■ **Work request**:
Go through the records and show each line where the word "span" occurs.

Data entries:
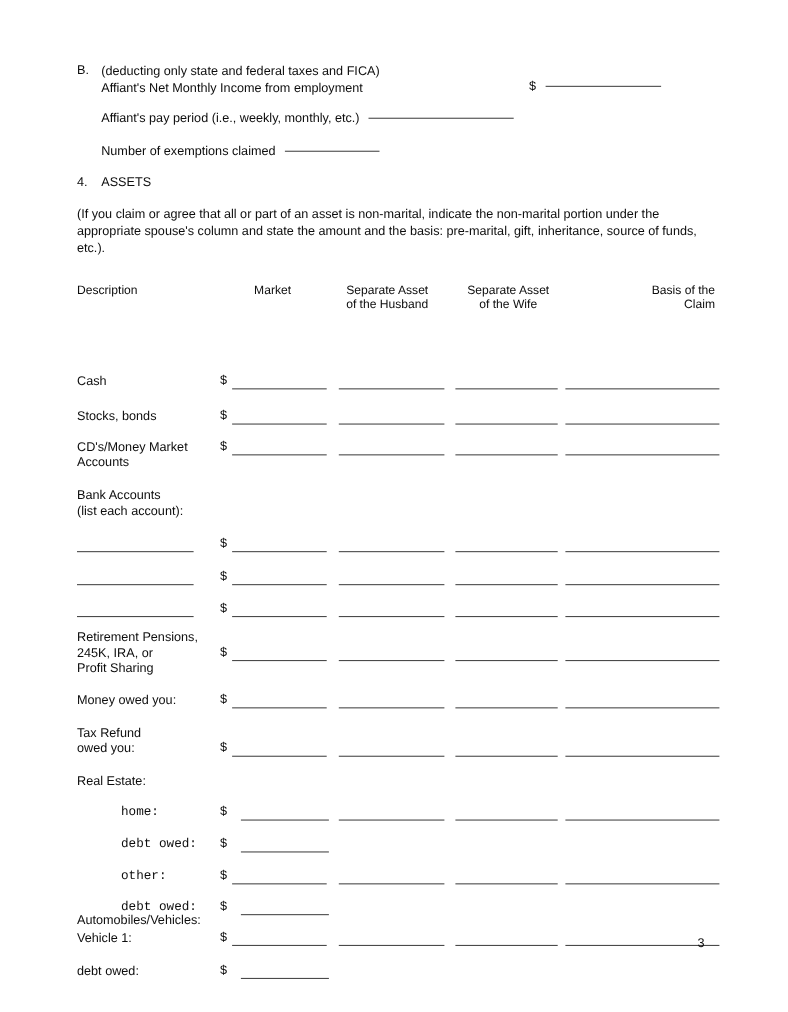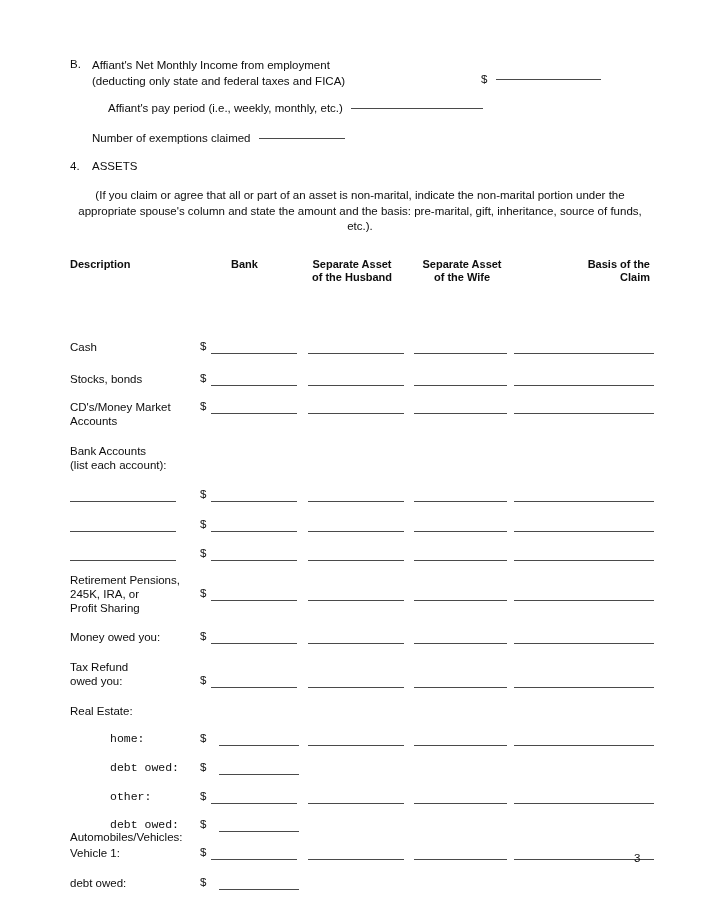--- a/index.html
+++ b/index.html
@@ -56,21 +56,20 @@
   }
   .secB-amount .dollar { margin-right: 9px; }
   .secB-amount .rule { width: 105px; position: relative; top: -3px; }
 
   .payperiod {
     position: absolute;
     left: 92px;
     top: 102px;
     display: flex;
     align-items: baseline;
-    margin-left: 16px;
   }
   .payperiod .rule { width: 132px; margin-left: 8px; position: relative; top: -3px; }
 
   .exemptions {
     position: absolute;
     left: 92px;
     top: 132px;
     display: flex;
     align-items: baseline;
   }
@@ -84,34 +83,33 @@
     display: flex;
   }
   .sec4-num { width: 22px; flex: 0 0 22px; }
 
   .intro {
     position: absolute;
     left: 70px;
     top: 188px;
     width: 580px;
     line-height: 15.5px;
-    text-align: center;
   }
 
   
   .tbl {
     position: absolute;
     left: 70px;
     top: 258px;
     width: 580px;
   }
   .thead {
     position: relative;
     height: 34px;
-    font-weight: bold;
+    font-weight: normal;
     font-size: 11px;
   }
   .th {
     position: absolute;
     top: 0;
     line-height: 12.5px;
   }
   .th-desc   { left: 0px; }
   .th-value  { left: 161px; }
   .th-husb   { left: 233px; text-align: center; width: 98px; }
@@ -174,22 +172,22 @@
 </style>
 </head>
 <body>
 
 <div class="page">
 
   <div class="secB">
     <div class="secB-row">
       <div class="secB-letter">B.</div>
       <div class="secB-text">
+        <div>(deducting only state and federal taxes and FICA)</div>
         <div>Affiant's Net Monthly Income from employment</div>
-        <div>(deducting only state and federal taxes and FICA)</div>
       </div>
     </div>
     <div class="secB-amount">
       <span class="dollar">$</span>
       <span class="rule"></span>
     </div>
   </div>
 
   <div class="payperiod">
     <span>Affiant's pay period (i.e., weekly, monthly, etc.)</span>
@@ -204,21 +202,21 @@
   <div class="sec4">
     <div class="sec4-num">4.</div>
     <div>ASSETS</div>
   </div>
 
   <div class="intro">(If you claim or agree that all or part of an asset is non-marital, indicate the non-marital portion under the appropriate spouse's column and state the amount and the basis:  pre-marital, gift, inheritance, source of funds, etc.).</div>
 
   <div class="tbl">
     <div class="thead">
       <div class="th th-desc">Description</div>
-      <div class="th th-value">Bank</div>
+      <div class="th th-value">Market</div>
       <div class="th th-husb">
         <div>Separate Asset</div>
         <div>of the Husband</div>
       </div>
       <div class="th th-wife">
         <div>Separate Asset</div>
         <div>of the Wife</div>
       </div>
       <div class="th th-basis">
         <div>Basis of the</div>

...

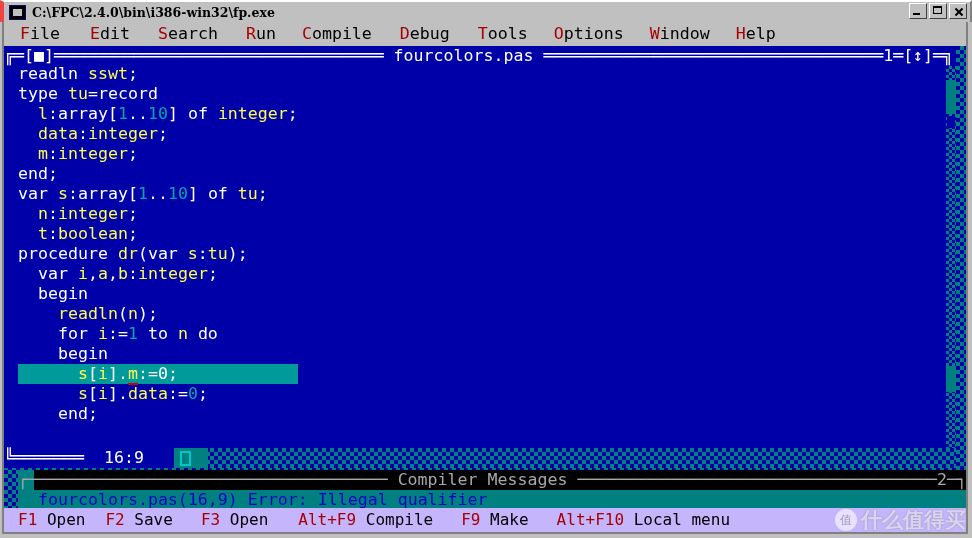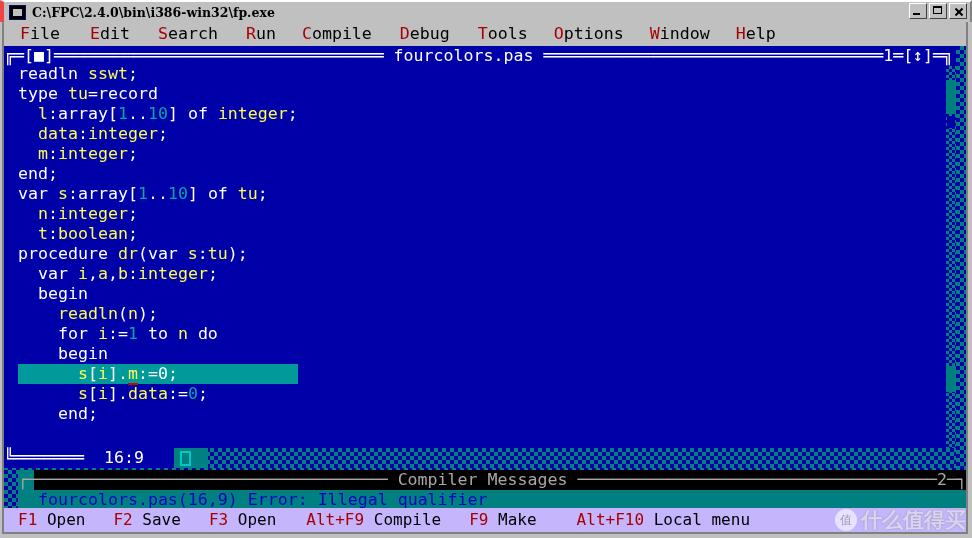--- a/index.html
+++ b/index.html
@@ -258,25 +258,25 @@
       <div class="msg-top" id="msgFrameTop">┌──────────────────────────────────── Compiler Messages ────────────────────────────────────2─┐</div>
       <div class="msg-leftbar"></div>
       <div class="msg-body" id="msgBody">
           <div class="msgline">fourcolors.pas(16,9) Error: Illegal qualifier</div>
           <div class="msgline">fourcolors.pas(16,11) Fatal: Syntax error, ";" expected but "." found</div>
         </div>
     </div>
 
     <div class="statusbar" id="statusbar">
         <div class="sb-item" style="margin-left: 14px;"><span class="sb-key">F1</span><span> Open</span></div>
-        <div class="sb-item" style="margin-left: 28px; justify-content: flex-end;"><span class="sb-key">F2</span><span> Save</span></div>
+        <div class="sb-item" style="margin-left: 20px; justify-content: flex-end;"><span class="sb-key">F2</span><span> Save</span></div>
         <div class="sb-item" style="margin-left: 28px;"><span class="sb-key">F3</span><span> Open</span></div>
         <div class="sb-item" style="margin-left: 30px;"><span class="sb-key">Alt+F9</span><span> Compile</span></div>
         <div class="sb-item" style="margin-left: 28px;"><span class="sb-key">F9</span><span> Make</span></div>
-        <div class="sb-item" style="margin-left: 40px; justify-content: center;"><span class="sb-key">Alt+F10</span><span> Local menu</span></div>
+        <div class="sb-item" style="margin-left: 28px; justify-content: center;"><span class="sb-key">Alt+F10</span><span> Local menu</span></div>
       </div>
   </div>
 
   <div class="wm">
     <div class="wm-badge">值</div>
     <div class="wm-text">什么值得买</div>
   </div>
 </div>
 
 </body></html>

■ **Response below**:
       <span class="dollar">$</span>
       <span class="rule"></span>
     <span>Affiant's pay period (i.e., weekly, monthly, etc.)</span>
         <div class="sb-item" style="margin-left: 14px;"><span class="sb-key">F1</span><span> Open</span></div>
-        <div class="sb-item" style="margin-left: 28px; justify-content: flex-end;"><span class="sb-key">F2</span><span> Save</span></div>
+        <div class="sb-item" style="margin-left: 20px; justify-content: flex-end;"><span class="sb-key">F2</span><span> Save</span></div>
         <div class="sb-item" style="margin-left: 28px;"><span class="sb-key">F3</span><span> Open</span></div>
         <div class="sb-item" style="margin-left: 30px;"><span class="sb-key">Alt+F9</span><span> Compile</span></div>
         <div class="sb-item" style="margin-left: 28px;"><span class="sb-key">F9</span><span> Make</span></div>
-        <div class="sb-item" style="margin-left: 40px; justify-content: center;"><span class="sb-key">Alt+F10</span><span> Local menu</span></div>
+        <div class="sb-item" style="margin-left: 28px; justify-content: center;"><span class="sb-key">Alt+F10</span><span> Local menu</span></div>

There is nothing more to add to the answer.